--- Material shown ---

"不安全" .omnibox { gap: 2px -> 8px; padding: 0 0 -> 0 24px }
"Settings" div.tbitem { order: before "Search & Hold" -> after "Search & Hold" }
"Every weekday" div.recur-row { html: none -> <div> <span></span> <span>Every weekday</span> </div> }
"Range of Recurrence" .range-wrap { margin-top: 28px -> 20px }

---
--- Material shown ---

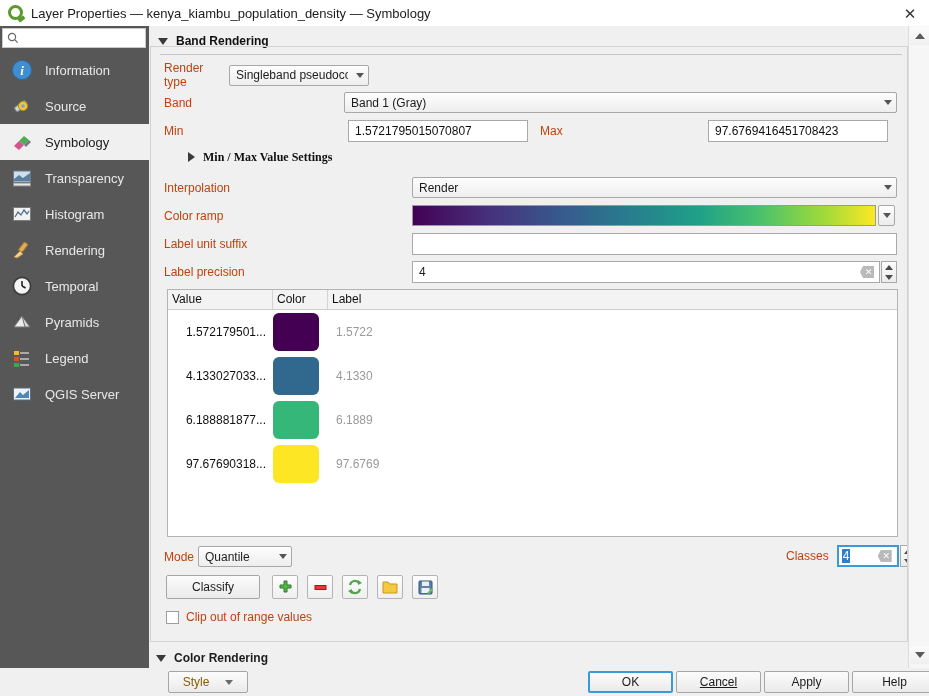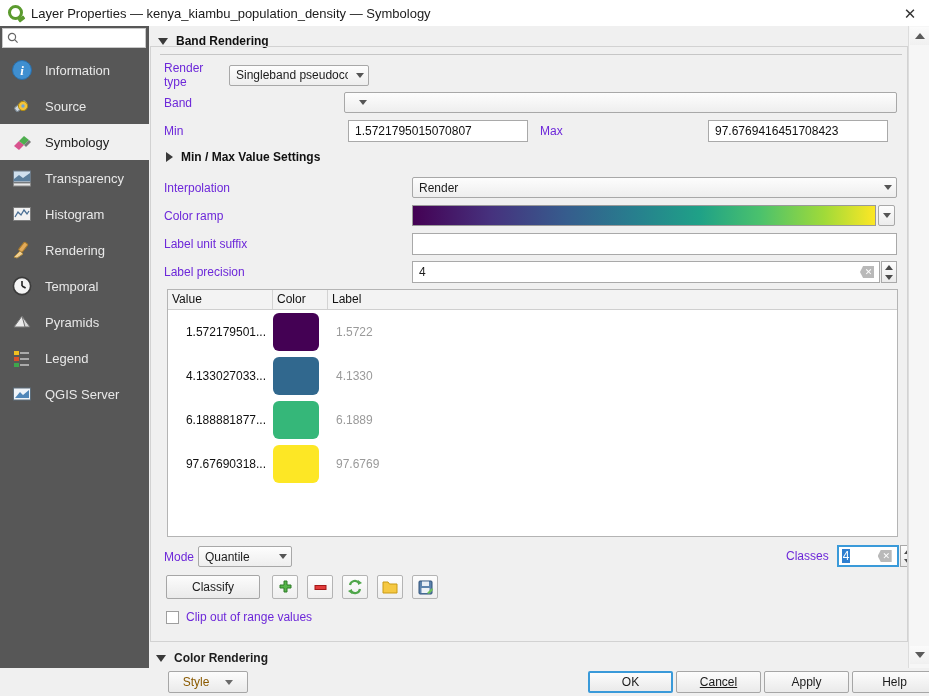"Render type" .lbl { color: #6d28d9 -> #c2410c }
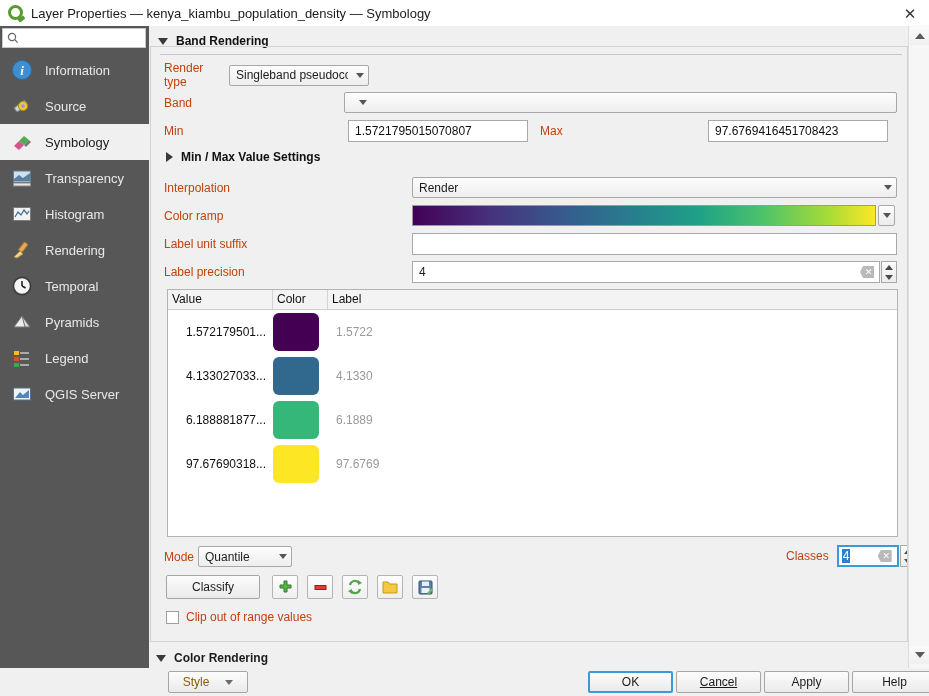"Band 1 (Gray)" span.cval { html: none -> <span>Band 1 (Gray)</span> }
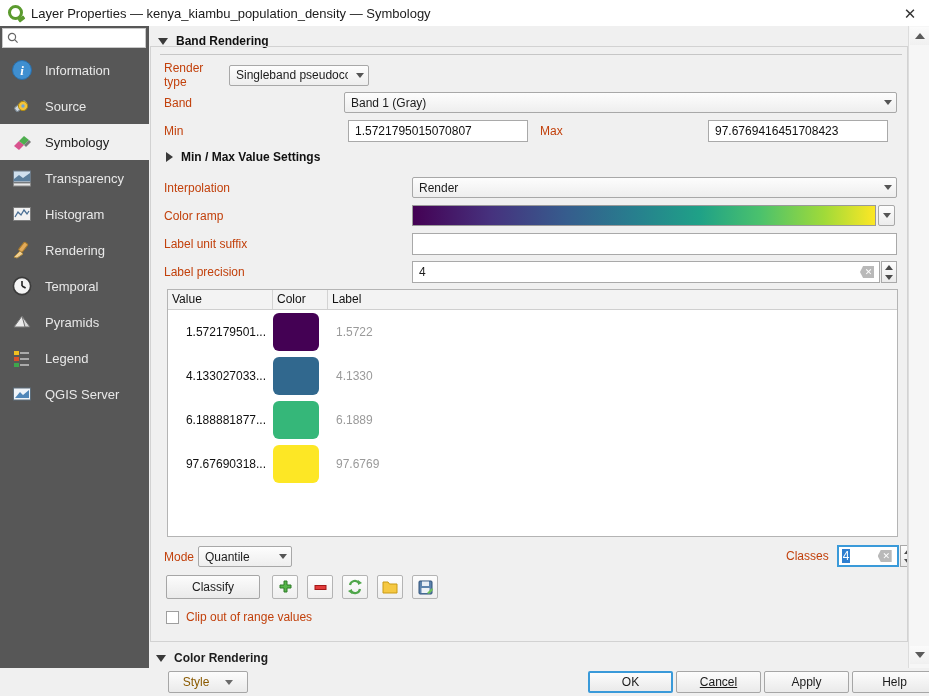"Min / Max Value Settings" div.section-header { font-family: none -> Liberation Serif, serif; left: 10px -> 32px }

---

# Aim of the task
Since the pictures are not part of the copy, please transcribe only the lines above from the one with "none -> <span>Band" through the one with "font-family: none ->", exactly and with both ends.

# Expected answer
"Band 1 (Gray)" span.cval { html: none -> <span>Band 1 (Gray)</span> }
"Min / Max Value Settings" div.section-header { font-family: none -> Liberation Serif, serif; left: 10px -> 32px }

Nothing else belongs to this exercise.